Securing ingress of Snowflake requests with egress IP addresses¶

Support for this feature is available only for external access on AWS.

You can securely allow ingress access from Snowflake to your external resources by allowing egress IP address ranges generated from Snowflake through the resource’s network firewall.

You can generate a list of Snowflake egress IP address ranges (as Classless Inter-Domain Routing (CIDR) addresses) that you can use to represent Snowflake in allowing access through your external server’s network firewall.

Supported uses¶

Using egress IP addresses you generate with Snowflake, you can allow ingress access from the following Snowflake features:

External access from UDFs and procedures
Snowpark Container Services external access and Snowflake Openflow on Snowpark Container Services

Generate egress IP address ranges¶

You can generate IP address ranges that Snowflake uses for egress traffic by using the SYSTEM$GET_SNOWFLAKE_EGRESS_IP_RANGES function.

The generated IP addresses expire, so for ongoing needs you should set up a means to automate refreshing your external server’s firewall with fresh egress IP addressess, as described in Automate IP address range refreshes.

To generate and use Snowflake egress IP addresses, follow these steps:

Call SYSTEM$GET_SNOWFLAKE_EGRESS_IP_RANGES to get the current and upcoming IP ranges and their expiration times.

The following code shows example output of the function.

SELECT SYSTEM$GET_SNOWFLAKE_EGRESS_IP_RANGES();

Copy

{
  "ipv4_prefix": "153.45.150.0/24",
  "expires" : "2025-06-30T23:59:59Z"
},
{
  "ipv4_prefix": "153.45.151.0/24",
  "expires" : "2025-06-30T23:59:59Z"
}

Copy

Use the IP ranges you obtain to update firewall rules by using APIs, CLIs, or configuration management tools, as described in Automate IP address range refreshes.

Automate IP address range refreshes¶

Snowflake egress IP addresses expire. To keep access secure, you must update the Snowflake egress IP addresses allowed through your external server’s firewall so that they’re current.

To keep IP addresses fresh, implement a mechanism to trigger these updates to your external server regularly, such as daily or weekly. You might do this, for example, by using your environment’s tools.

To make updates, follow these steps in your script:

Retrieve Snowflake egress IP address ranges by using SYSTEM$GET_SNOWFLAKE_EGRESS_IP_RANGES.
Compare the newly-retrieved ranges with those you’re currently using.

You can avoid unnecessary changes by only making updates if the address ranges are different.
- If they aren’t different, have your script use expiration dates to set a time to check again, such as a few days before the expiration.
- If the newly-retrieved list is different, update your firewall rule programmatically with the new addresses. You can then have the script set a new date to check, such as a few days before the new expiration.
Log changes made by the script and set up alerts on successful updates or failures.

Automate updates using your environment’s tools¶

You can automate the tasks needed to keep Snowflake IP addresses fresh by using scripts and tools.
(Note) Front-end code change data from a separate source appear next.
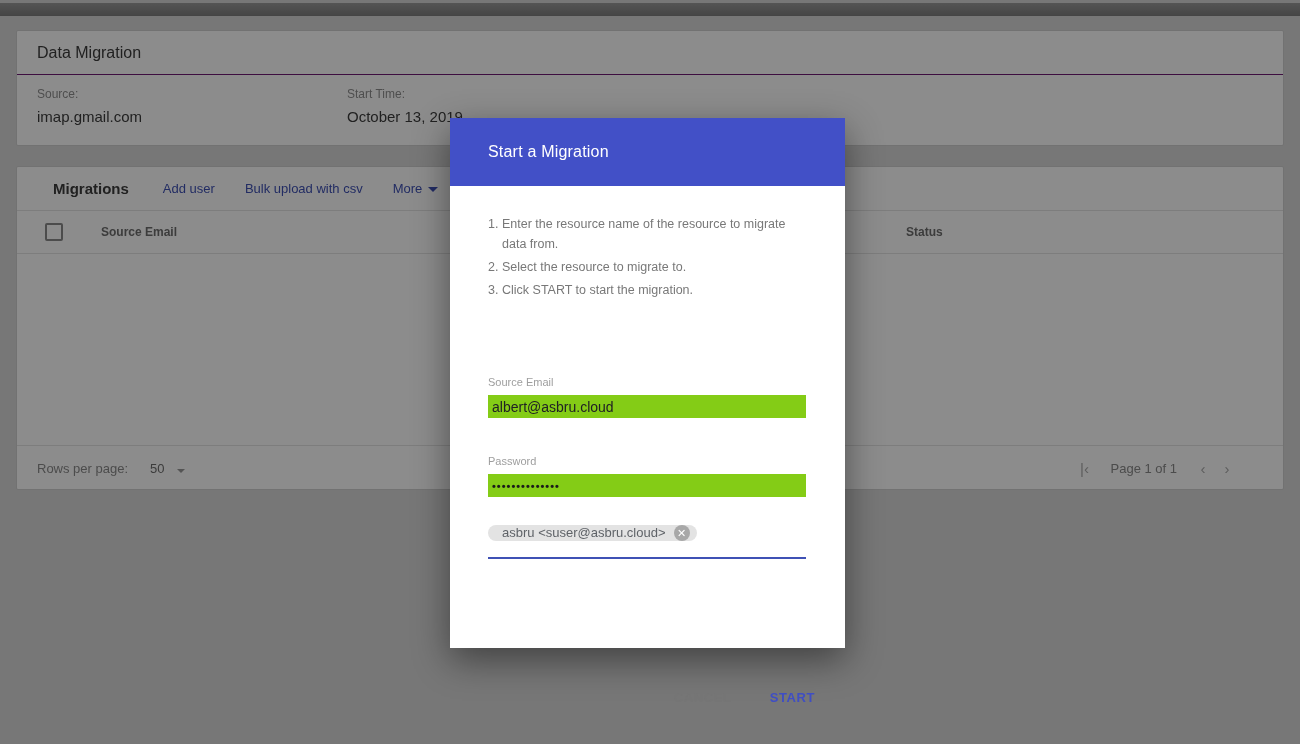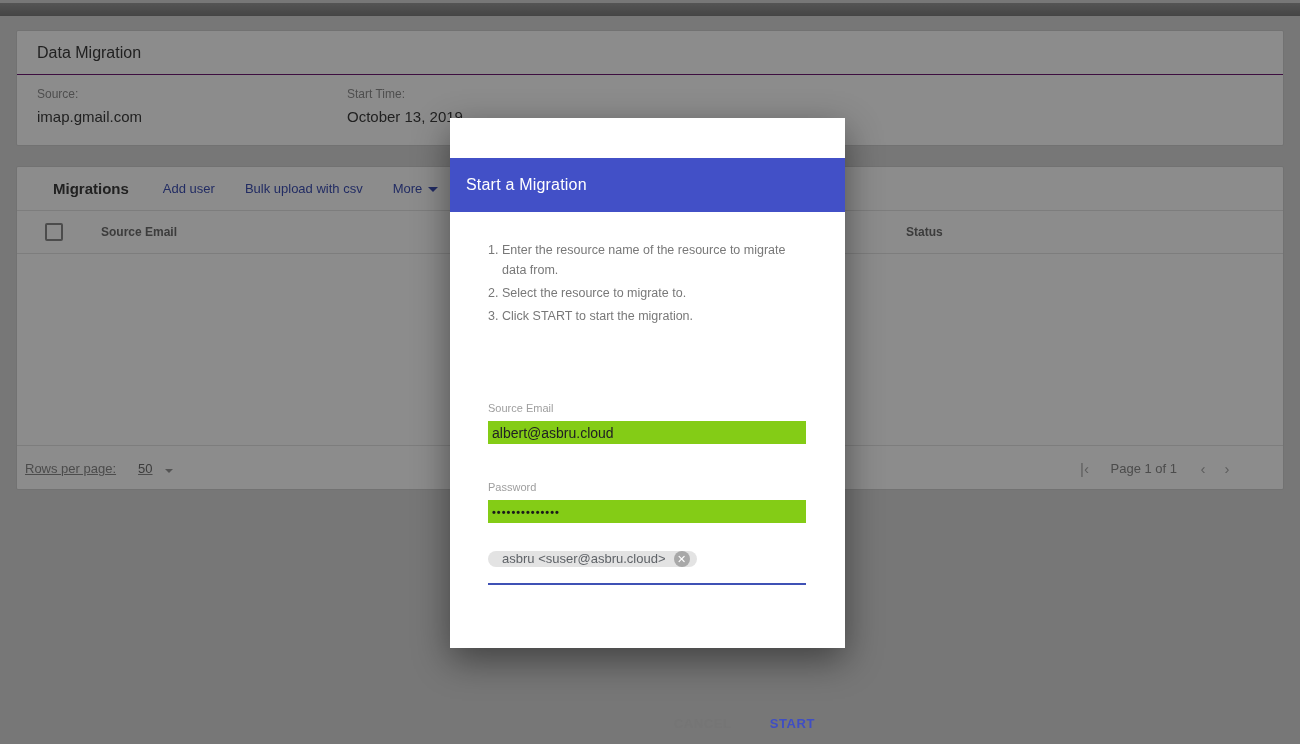--- a/index.html
+++ b/index.html
@@ -53,7 +53,7 @@
     position: absolute; left: 450px; top: 118px; width: 395px; height: 530px;
     background: #ffffff; box-shadow: 0 12px 34px rgba(0,0,0,0.45); z-index: 5;
   }
-  .modal-header { height: 54px; background: #4250c7; display: flex; align-items: center; padding-left: 16px; margin-top: 40px; }
+  .modal-header { height: 68px; background: #4250c7; display: flex; align-items: center; padding-left: 38px; }
   .modal-title { color: #ffffff; font-size: 16px; letter-spacing: 0.2px; }
   .modal-body { position: relative; height: 468px; }
 

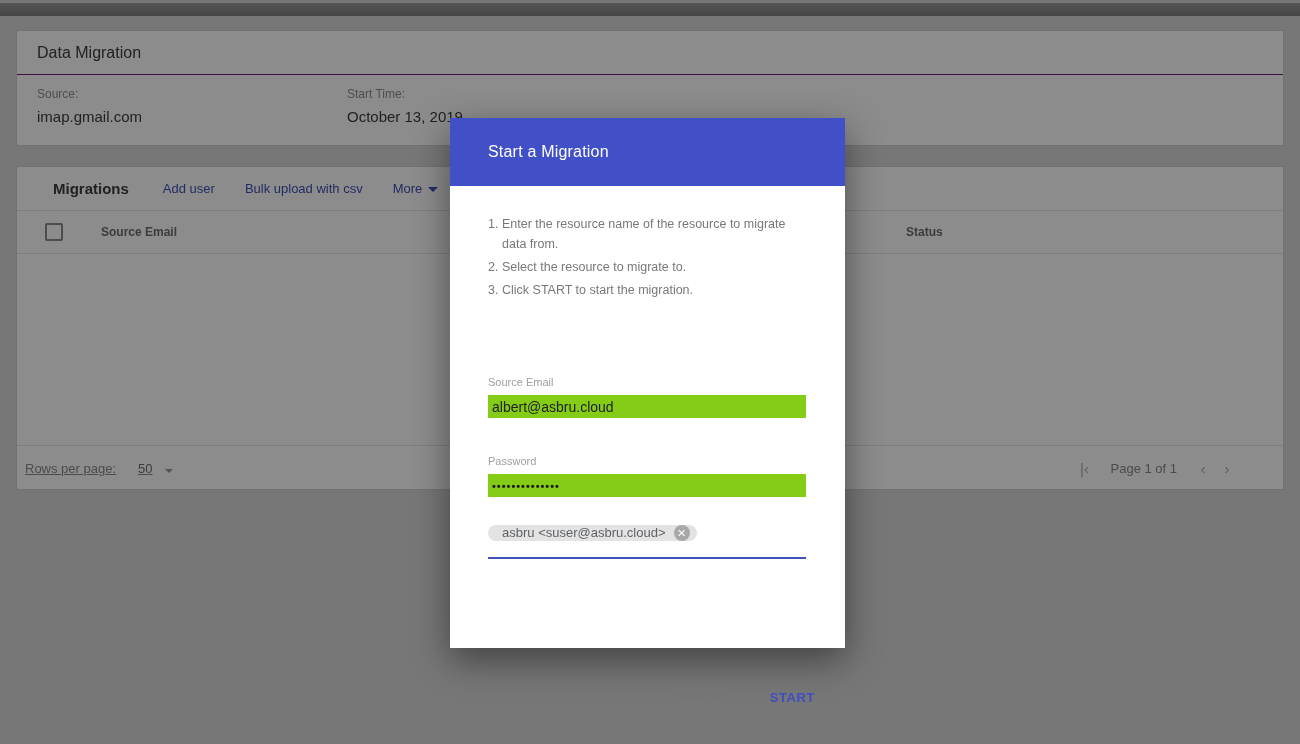--- a/index.html
+++ b/index.html
@@ -38,7 +38,7 @@
   .th.col-status { left: 889px; }
   .tbody-empty { height: 191px; }
   .mig-footer { position: relative; height: 44px; border-top: 1px solid #e4e4e4; font-size: 13px; color: #8a8a8a; }
-  .rpp { position: absolute; left: 8px; top: 15px; text-decoration: underline; }
+  .rpp { position: absolute; left: 20px; top: 15px; }
   .rpp-value { margin-left: 22px; color: #6e6e6e; cursor: pointer; }
   .rpp-caret { display: inline-block; width: 0; height: 0; border-left: 4px solid transparent; border-right: 4px solid transparent; border-top: 4px solid #9a9a9a; margin-left: 12px; cursor: pointer; }
   .pager { position: absolute; right: 44px; top: 14px; display: flex; align-items: center; gap: 0; color: #8a8a8a; }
The following describes two examples:

Scripting with APIs and CLIs on cloud providers such as AWS, Azure, and Google Cloud.

For cloud environments, you can write scripts by using tools such as Python, PowerShell, and Bash. Your tools can perform the following tasks:
1. Call SYSTEM$GET_SNOWFLAKE_EGRESS_IP_RANGES to retrieve the latest IP address ranges and expiration dates.
2. Use the cloud provider’s API or CLI to update security group rules, network ACLs, or firewall policies.
3. Schedule scripts that perform these actions to run periodically (such as daily or weekly) or based on expiry dates using cron jobs. You can run these by using stored procedures with Snowflake tasks.
Infrastructure-as-code (IaC) tools

You can use tools such as Terraform, Ansible, or CloudFormation to manage firewall rules as code. The approach described below also provides version control and audit trails for firewall rule changes.

Using these tools, you can perform the following tasks:
1. Define firewall rules in IaC configurations.
2. Call SYSTEM$GET_SNOWFLAKE_EGRESS_IP_RANGES to retrieve the latest IP address ranges and expiration dates.
3. When new Snowflake egress IP ranges are available, update your IaC configuration with the new ranges.
4. Apply the changes by using your IaC tool, ensuring that firewall rules are updated programmatically and idempotently.